Postby blehblah » Wed Mar 18, 2015 5:20 pm

http://www.cracked.com/article_22192_5- ... -life.html

At least that's the title, for now.

Overall, it's an interesting article, but... I've got to call "bullshit" on #3. Children Learn Nothing From "Timeouts".

This bit drove me nuts:

Children lack the experience and social intelligence to understand why it is that they're being punished, much less the ability to analyze their own behavior -- little kids' brains just don't work that way. So, the kid remains unrepentant, stewing over the fact that their parents suck and have wrong opinions, and, when they grow up, they'll make up their own set of random-ass rules that everyone else has to follow. Basically, that's how you get politicians.

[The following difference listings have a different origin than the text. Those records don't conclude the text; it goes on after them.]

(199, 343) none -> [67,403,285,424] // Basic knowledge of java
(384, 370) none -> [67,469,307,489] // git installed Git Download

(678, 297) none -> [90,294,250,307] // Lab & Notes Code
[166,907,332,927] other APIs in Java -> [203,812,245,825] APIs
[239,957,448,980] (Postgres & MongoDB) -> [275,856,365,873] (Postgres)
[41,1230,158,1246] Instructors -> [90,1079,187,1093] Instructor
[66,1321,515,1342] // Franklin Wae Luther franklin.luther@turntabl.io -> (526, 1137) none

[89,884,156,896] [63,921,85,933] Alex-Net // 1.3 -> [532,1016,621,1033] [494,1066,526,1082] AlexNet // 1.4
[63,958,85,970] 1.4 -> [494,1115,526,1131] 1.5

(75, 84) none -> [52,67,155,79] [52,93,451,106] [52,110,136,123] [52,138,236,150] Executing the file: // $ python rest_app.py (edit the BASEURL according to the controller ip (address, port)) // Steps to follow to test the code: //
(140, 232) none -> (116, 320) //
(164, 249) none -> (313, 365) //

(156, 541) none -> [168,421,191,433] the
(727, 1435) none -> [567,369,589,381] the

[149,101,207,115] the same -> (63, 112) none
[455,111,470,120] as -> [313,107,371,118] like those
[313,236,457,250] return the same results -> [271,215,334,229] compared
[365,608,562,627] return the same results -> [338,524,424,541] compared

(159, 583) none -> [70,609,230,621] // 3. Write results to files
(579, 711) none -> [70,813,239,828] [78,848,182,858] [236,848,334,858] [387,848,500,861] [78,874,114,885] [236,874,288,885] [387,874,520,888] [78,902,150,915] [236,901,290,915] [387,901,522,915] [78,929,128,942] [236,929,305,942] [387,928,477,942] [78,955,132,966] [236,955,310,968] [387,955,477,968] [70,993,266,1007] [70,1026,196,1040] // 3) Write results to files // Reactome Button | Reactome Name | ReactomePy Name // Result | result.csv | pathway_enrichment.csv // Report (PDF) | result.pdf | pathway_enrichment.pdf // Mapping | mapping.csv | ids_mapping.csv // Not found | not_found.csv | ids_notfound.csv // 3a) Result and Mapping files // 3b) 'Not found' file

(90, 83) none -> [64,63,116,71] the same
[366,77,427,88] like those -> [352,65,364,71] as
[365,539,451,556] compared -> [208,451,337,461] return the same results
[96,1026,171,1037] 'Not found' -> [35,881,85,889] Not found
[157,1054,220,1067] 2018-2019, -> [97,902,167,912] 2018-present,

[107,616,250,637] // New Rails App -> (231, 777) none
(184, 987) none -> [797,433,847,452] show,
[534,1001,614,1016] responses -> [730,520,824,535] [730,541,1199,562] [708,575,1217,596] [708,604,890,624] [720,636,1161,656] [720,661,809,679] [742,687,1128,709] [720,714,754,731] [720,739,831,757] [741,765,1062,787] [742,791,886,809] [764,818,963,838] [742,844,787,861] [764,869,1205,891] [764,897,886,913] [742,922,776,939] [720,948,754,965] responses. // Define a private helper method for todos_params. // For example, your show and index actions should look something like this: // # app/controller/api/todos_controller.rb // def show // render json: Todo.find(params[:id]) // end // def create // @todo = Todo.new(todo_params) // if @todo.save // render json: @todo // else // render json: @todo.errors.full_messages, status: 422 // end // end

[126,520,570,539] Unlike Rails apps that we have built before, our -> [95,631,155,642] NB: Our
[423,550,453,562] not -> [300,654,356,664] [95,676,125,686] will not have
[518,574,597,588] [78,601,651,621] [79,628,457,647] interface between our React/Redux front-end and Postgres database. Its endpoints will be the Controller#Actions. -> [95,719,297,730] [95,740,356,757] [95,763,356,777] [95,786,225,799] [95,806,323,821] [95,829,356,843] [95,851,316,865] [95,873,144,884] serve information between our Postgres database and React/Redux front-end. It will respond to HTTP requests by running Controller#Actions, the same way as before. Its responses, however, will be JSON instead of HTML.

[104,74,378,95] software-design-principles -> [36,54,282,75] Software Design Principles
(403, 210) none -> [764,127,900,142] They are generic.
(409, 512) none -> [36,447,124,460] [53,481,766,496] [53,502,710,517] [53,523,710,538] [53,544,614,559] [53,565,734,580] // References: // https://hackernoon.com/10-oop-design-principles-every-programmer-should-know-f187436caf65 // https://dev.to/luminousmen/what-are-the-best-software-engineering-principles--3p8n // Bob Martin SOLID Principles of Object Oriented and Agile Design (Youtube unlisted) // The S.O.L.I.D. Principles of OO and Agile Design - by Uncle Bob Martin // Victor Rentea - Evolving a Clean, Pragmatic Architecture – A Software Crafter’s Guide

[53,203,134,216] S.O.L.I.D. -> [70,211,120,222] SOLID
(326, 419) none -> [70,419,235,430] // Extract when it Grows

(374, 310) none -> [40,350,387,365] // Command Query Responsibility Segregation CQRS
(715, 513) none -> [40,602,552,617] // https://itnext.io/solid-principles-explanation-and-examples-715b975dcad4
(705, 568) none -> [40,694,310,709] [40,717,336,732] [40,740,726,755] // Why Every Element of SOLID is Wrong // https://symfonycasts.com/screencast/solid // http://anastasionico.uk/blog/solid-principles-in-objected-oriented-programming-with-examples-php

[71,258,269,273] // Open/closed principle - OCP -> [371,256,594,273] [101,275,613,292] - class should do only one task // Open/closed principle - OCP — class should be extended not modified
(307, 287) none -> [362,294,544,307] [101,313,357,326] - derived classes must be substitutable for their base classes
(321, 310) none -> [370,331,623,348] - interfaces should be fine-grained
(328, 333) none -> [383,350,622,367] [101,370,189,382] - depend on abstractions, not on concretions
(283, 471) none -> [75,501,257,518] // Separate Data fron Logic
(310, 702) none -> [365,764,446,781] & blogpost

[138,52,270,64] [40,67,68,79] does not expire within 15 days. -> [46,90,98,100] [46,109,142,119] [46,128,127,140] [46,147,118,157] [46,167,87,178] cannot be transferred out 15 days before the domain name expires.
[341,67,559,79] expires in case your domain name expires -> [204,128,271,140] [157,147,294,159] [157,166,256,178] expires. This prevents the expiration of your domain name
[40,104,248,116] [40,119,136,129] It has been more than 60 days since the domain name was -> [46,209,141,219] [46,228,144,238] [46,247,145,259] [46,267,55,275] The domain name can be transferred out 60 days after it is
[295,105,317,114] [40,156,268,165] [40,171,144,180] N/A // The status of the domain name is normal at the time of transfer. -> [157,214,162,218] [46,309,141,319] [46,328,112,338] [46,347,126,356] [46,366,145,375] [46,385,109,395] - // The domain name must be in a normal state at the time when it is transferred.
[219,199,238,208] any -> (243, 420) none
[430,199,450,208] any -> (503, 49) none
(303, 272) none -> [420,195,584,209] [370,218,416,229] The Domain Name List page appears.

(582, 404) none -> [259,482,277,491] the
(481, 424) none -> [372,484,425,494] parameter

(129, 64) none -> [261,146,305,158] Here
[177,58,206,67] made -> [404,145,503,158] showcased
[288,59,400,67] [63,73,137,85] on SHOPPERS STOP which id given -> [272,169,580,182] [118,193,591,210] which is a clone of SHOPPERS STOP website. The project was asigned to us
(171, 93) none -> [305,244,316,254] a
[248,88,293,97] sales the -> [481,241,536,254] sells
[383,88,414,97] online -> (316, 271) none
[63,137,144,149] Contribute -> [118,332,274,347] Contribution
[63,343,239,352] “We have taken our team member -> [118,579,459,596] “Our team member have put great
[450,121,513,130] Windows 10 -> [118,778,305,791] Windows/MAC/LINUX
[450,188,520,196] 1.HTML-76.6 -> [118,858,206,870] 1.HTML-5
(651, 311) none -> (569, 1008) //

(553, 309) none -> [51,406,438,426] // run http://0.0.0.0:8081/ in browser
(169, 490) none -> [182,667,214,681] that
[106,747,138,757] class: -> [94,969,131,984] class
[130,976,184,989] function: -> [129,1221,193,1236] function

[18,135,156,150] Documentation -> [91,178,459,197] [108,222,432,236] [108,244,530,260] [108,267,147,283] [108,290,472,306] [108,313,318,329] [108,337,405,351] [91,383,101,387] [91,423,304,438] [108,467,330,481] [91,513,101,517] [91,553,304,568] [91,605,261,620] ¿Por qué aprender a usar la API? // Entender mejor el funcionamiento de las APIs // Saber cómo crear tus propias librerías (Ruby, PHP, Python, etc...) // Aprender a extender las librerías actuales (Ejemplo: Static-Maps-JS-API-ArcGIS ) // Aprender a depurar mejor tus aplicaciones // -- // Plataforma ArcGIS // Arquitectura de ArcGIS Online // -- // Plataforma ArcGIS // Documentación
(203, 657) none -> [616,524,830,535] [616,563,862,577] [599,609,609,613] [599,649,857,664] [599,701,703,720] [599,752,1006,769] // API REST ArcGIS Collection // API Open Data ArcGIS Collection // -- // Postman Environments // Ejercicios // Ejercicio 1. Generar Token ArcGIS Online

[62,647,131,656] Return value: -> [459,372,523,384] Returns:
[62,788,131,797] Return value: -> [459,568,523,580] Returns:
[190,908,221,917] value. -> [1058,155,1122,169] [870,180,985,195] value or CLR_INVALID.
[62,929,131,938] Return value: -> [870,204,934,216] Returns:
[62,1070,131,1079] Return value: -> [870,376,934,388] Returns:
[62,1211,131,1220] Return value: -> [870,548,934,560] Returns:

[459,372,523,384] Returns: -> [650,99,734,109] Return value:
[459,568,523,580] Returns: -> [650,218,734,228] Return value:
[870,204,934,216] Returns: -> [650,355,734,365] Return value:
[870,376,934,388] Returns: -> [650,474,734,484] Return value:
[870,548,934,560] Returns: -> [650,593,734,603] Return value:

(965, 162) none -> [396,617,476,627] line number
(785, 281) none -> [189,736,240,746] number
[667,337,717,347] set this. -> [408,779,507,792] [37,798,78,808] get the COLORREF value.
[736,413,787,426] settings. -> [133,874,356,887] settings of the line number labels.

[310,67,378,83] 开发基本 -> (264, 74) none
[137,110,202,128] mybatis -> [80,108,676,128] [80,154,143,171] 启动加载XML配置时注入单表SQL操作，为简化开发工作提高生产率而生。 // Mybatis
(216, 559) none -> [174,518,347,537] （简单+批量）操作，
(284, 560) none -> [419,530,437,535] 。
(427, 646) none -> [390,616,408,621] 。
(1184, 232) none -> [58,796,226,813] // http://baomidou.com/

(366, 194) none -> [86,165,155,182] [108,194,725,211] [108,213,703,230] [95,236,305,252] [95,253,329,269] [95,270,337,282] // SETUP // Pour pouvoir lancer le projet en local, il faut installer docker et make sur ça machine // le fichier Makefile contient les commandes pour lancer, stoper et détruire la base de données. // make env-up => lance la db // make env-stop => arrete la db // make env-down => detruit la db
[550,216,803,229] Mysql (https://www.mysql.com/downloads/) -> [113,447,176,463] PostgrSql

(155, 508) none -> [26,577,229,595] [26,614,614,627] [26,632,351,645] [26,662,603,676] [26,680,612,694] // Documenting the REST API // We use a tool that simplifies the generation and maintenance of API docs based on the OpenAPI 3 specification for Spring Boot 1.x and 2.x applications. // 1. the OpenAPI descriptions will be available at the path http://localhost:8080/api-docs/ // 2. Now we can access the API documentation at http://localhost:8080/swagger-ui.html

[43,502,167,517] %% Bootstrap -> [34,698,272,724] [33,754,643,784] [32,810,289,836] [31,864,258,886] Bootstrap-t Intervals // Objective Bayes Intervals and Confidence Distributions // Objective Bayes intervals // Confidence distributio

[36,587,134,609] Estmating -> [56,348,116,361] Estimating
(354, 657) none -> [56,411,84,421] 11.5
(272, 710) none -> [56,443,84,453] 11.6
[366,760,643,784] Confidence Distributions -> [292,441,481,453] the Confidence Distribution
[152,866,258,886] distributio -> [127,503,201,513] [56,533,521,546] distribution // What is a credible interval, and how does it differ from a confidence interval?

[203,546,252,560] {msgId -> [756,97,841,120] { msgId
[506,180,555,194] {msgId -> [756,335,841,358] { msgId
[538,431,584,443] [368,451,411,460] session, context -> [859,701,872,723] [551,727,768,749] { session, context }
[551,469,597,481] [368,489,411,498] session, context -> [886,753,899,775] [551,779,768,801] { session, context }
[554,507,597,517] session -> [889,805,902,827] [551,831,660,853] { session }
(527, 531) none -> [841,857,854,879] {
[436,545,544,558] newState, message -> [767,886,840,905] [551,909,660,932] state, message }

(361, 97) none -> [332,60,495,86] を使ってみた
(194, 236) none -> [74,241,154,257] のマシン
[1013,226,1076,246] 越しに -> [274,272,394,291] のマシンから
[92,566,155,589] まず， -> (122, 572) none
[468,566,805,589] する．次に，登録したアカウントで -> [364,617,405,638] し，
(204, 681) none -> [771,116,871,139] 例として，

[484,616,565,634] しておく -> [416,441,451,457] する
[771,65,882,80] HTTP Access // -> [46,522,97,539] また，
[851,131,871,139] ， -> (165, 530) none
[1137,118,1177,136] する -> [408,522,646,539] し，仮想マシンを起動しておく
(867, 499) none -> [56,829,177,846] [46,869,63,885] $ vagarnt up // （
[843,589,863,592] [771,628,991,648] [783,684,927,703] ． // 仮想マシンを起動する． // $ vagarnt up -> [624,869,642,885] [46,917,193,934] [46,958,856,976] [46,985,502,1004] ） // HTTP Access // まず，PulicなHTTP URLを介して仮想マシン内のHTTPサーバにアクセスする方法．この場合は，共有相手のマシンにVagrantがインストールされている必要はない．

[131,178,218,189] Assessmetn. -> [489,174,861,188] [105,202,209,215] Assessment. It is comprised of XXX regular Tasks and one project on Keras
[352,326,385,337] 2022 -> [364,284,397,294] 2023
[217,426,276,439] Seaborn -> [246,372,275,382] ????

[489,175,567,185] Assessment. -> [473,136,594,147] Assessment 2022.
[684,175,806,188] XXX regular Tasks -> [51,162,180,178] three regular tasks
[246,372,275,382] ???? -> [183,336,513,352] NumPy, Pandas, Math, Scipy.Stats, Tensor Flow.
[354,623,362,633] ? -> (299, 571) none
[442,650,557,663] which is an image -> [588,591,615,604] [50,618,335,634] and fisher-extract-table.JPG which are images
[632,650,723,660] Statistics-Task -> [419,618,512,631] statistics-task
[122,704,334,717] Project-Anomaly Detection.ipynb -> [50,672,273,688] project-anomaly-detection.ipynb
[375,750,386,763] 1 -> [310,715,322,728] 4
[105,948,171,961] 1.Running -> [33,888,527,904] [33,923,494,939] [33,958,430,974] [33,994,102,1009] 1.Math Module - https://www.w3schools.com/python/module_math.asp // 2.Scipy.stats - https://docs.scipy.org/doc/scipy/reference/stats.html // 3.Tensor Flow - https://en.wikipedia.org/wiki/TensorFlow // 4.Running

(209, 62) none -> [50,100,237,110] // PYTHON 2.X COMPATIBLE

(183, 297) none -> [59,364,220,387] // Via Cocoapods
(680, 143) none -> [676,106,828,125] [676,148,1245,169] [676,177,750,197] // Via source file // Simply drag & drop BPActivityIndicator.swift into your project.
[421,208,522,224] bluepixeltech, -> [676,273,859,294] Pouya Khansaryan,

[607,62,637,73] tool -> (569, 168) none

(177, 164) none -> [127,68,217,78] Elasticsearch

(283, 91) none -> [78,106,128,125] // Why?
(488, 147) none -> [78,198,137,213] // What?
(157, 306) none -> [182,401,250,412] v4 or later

So, what do you do instead? Well, see, the point of parenting -- however you do it -- is that you have to be there. A timeout is saying, "As a punishment, I'm going to stop parenting you for a while." Withholding parental interaction as a punishment is like taking away their toothbrush. The opposite would be what some experts call a "time-in" because even scientists are terrible at naming things. Another name for it could be "actually take time to talk to your kids about discipline every day, whether they're acting like assholes or not."


Since when are the two - talking to your kids about what they did wrong, and time-out's - mutually exclusive?

As an example, with a sample set of two, take my kids (please - wait, that's supposed to be a wife joke... erm... moving-on). I have twins, one boy, one girl, about 4 1/2 years old. Girl-child hates, hates, hates disappointing us. Simply saying, "Girl-child, what you did just now really disappointed us because..." is all it takes. Boy-child is a different story. He relishes the acknowledgement and attention - a stern talking-to elicits smiles, denials, and more smiles. The only thing that works with him is time-outs.

Now, before a time-out, he is offered a choice. See, kids, as their little brains are forming, actually can evaluate choices, almost like they are little people, or something (mind-blowing, I know). Remember, "Children lack the experience and social intelligence to understand why it is that they're being punished". Who and how does that ability miraculously appear? How about by offering choices such-as, "Continue this behaviour, and you will go to your room, because what are doing is not acceptable"?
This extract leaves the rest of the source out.